*WHAT YOU NEED TO DO*. Every record below must be returned exactly as it was received.

——————————

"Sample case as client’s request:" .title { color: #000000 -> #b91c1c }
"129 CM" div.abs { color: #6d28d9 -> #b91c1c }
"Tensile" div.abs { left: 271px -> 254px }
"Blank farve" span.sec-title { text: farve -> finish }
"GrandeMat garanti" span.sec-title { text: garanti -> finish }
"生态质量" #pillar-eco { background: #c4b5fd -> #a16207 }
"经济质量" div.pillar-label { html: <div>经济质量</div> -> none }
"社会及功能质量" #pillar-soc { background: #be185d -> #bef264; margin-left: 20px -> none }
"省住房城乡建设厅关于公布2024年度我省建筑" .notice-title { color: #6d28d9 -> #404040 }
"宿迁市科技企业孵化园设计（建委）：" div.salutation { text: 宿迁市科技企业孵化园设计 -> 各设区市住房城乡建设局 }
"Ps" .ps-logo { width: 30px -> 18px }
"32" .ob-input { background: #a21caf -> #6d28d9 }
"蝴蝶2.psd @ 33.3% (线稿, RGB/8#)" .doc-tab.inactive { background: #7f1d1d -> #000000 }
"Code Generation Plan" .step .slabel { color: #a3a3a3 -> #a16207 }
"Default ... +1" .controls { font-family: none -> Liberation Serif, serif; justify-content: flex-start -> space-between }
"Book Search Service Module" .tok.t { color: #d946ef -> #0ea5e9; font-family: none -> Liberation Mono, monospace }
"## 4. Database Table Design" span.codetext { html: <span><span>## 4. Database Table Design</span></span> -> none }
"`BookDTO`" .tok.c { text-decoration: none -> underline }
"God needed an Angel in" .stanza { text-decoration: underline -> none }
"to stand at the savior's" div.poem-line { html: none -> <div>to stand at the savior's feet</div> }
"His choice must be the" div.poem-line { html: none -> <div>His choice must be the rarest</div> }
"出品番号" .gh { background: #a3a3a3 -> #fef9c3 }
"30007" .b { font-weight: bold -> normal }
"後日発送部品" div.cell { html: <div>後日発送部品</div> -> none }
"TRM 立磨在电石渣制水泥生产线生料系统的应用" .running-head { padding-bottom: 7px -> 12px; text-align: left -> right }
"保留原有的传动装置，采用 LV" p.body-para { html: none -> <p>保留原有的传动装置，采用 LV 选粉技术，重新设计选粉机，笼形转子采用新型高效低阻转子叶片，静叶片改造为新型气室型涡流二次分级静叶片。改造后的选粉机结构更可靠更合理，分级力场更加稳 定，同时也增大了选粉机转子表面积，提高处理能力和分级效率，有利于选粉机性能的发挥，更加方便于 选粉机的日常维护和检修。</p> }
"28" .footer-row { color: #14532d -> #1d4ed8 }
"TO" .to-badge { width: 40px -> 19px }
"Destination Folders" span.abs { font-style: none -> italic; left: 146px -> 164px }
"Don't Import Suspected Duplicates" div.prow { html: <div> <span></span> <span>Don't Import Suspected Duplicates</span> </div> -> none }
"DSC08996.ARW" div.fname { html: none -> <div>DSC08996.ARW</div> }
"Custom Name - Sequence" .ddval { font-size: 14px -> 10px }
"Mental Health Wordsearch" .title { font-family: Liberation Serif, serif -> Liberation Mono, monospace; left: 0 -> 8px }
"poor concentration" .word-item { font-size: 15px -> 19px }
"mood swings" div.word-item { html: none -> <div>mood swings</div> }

——————————

*OUTPUT FOR THIS TASK*.
"Sample case as client’s request:" .title { color: #000000 -> #b91c1c }
"129 CM" div.abs { color: #6d28d9 -> #b91c1c }
"Tensile" div.abs { left: 271px -> 254px }
"Blank farve" span.sec-title { text: farve -> finish }
"GrandeMat garanti" span.sec-title { text: garanti -> finish }
"生态质量" #pillar-eco { background: #c4b5fd -> #a16207 }
"经济质量" div.pillar-label { html: <div>经济质量</div> -> none }
"社会及功能质量" #pillar-soc { background: #be185d -> #bef264; margin-left: 20px -> none }
"省住房城乡建设厅关于公布2024年度我省建筑" .notice-title { color: #6d28d9 -> #404040 }
"宿迁市科技企业孵化园设计（建委）：" div.salutation { text: 宿迁市科技企业孵化园设计 -> 各设区市住房城乡建设局 }
"Ps" .ps-logo { width: 30px -> 18px }
"32" .ob-input { background: #a21caf -> #6d28d9 }
"蝴蝶2.psd @ 33.3% (线稿, RGB/8#)" .doc-tab.inactive { background: #7f1d1d -> #000000 }
"Code Generation Plan" .step .slabel { color: #a3a3a3 -> #a16207 }
"Default ... +1" .controls { font-family: none -> Liberation Serif, serif; justify-content: flex-start -> space-between }
"Book Search Service Module" .tok.t { color: #d946ef -> #0ea5e9; font-family: none -> Liberation Mono, monospace }
"## 4. Database Table Design" span.codetext { html: <span><span>## 4. Database Table Design</span></span> -> none }
"`BookDTO`" .tok.c { text-decoration: none -> underline }
"God needed an Angel in" .stanza { text-decoration: underline -> none }
"to stand at the savior's" div.poem-line { html: none -> <div>to stand at the savior's feet</div> }
"His choice must be the" div.poem-line { html: none -> <div>His choice must be the rarest</div> }
"出品番号" .gh { background: #a3a3a3 -> #fef9c3 }
"30007" .b { font-weight: bold -> normal }
"後日発送部品" div.cell { html: <div>後日発送部品</div> -> none }
"TRM 立磨在电石渣制水泥生产线生料系统的应用" .running-head { padding-bottom: 7px -> 12px; text-align: left -> right }
"保留原有的传动装置，采用 LV" p.body-para { html: none -> <p>保留原有的传动装置，采用 LV 选粉技术，重新设计选粉机，笼形转子采用新型高效低阻转子叶片，静叶片改造为新型气室型涡流二次分级静叶片。改造后的选粉机结构更可靠更合理，分级力场更加稳 定，同时也增大了选粉机转子表面积，提高处理能力和分级效率，有利于选粉机性能的发挥，更加方便于 选粉机的日常维护和检修。</p> }
"28" .footer-row { color: #14532d -> #1d4ed8 }
"TO" .to-badge { width: 40px -> 19px }
"Destination Folders" span.abs { font-style: none -> italic; left: 146px -> 164px }
"Don't Import Suspected Duplicates" div.prow { html: <div> <span></span> <span>Don't Import Suspected Duplicates</span> </div> -> none }
"DSC08996.ARW" div.fname { html: none -> <div>DSC08996.ARW</div> }
"Custom Name - Sequence" .ddval { font-size: 14px -> 10px }
"Mental Health Wordsearch" .title { font-family: Liberation Serif, serif -> Liberation Mono, monospace; left: 0 -> 8px }
"poor concentration" .word-item { font-size: 15px -> 19px }
"mood swings" div.word-item { html: none -> <div>mood swings</div> }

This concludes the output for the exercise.